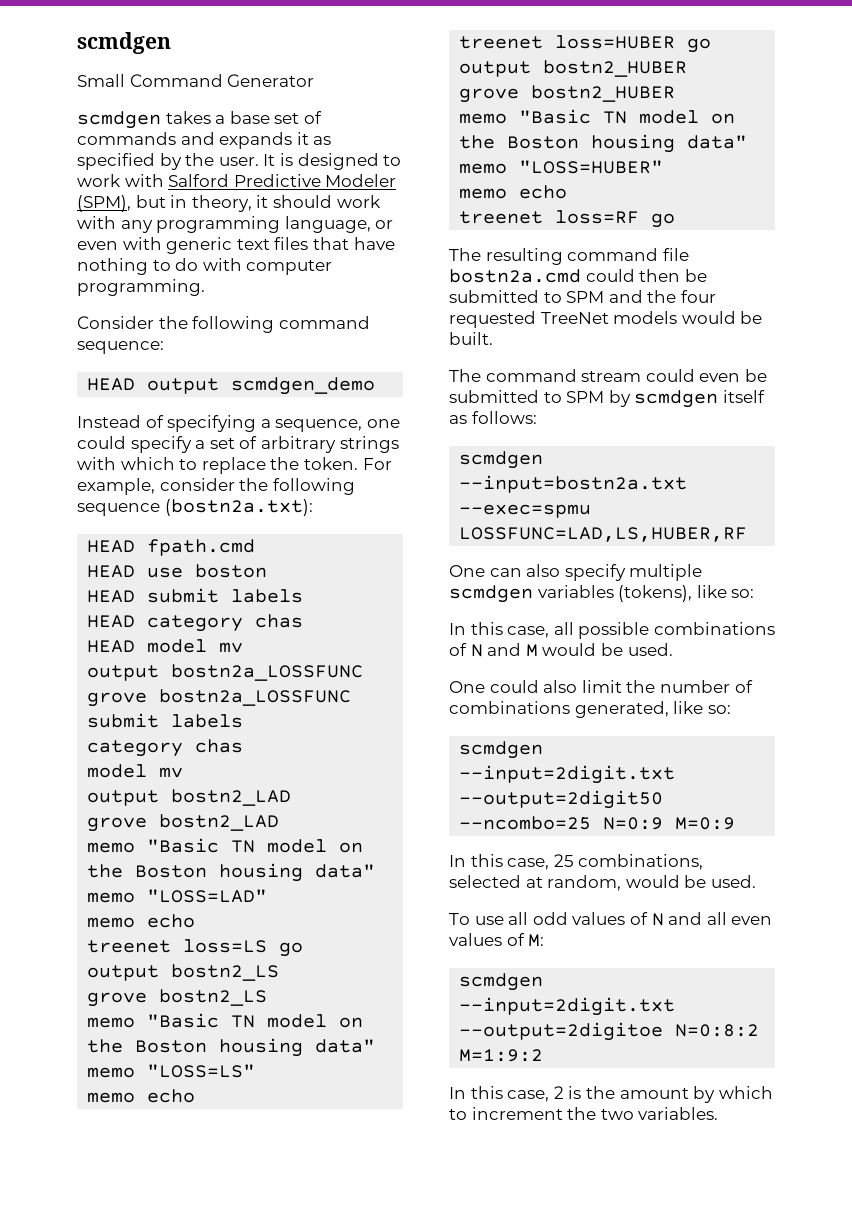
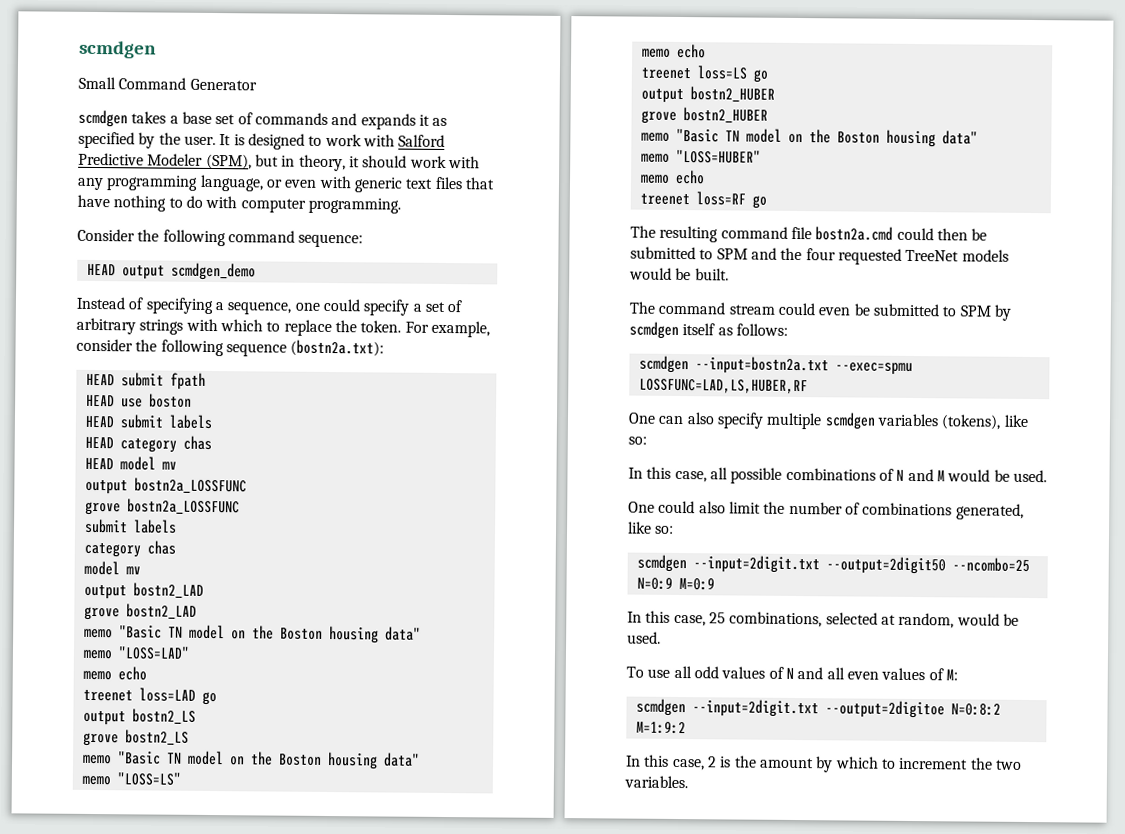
[147,539,256,556] fpath.cmd -> [120,372,206,390] submit fpath
[183,939,268,953] loss=LS -> [138,687,196,702] loss=LAD
[555,35,676,49] loss=HUBER -> [696,65,748,80] loss=LS

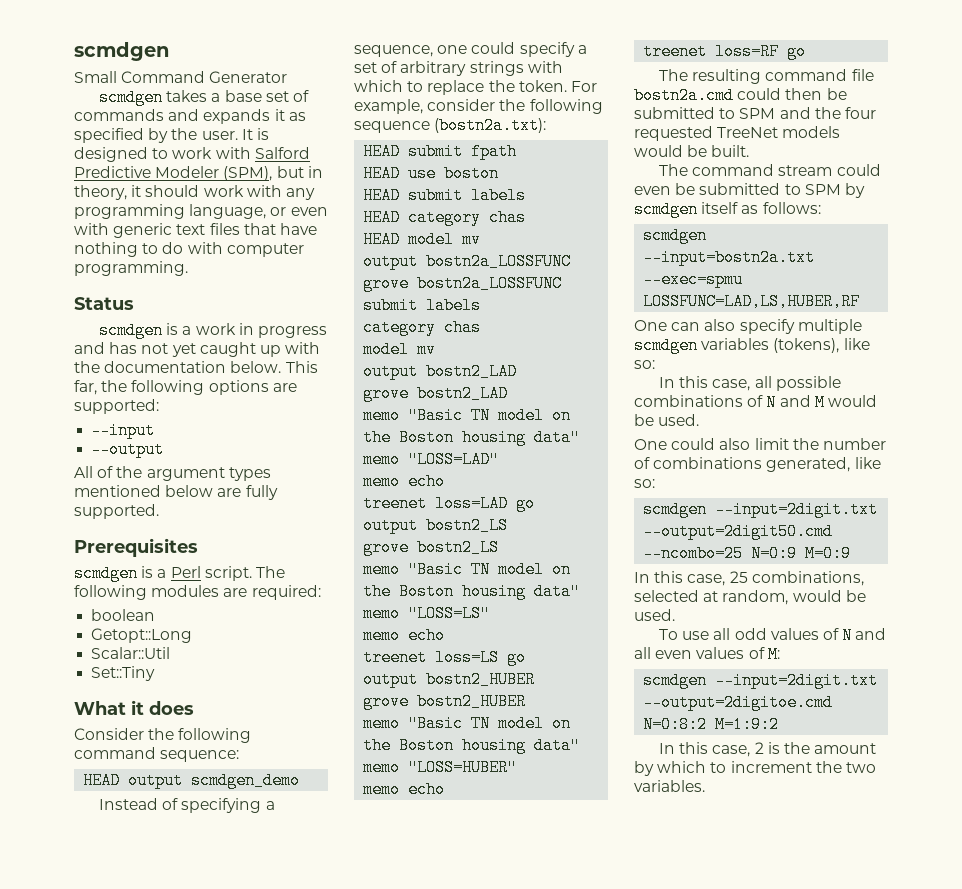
(401, 205) none -> [74,297,134,310] [99,322,328,339] [74,342,321,357] [74,361,318,373] [74,380,297,395] [74,399,159,414] [91,422,156,439] [91,441,165,458] [74,466,271,481] [74,485,278,500] [74,504,159,519] [74,538,198,557] [74,565,285,582] [74,585,321,600] [91,609,156,621] [91,628,193,643] [91,647,171,659] [91,666,156,681] [74,700,194,715] // Status // scmdgen is a work in progress and has not yet caught up with the documentation below. This far, the following options are supported: // --input // --output // All of the argument types mentioned below are fully supported. // Prerequisites // scmdgen is a Perl script. The following modules are required: // boolean // Getopt::Long // Scalar::Util // Set::Tiny // What it does
[825,556,946,575] --output=2digit50 -> [643,523,834,540] --output=2digit50.cmd
[824,700,945,719] --output=2digitoe -> [643,694,834,711] --output=2digitoe.cmd

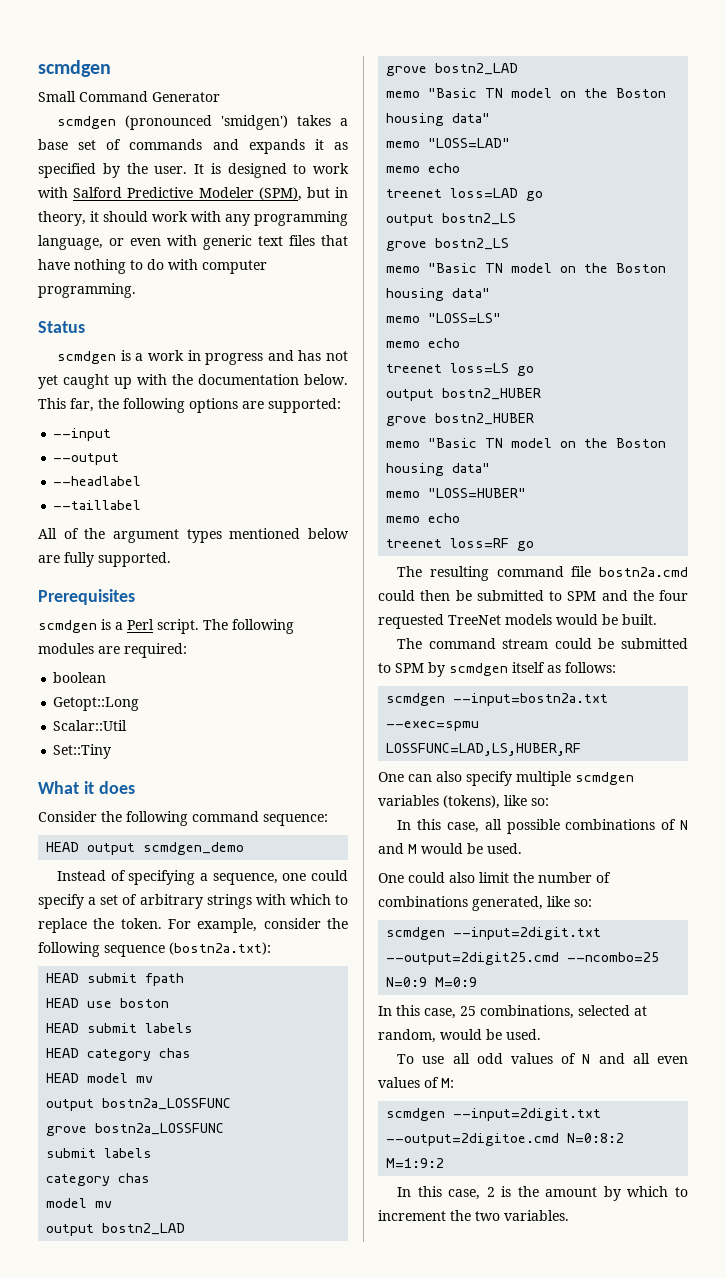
(164, 97) none -> [125,115,289,130] (pronounced 'smidgen')
(165, 449) none -> [53,476,142,486] [53,500,142,510] // --headlabel // --taillabel
[634,186,671,195] even -> (592, 643) none
[643,523,834,540] --output=2digit50.cmd -> [386,952,560,965] --output=2digit25.cmd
# # # # # # #
■ TASK
From the records above, print only the lines between the one holding "[183,939,268,953] loss=LS ->" and the one holding "[555,35,676,49] loss=HUBER ->", inclusive, exactly as they stand.

■ OUTPUT OF THE EXERCISE
[183,939,268,953] loss=LS -> [138,687,196,702] loss=LAD
[555,35,676,49] loss=HUBER -> [696,65,748,80] loss=LS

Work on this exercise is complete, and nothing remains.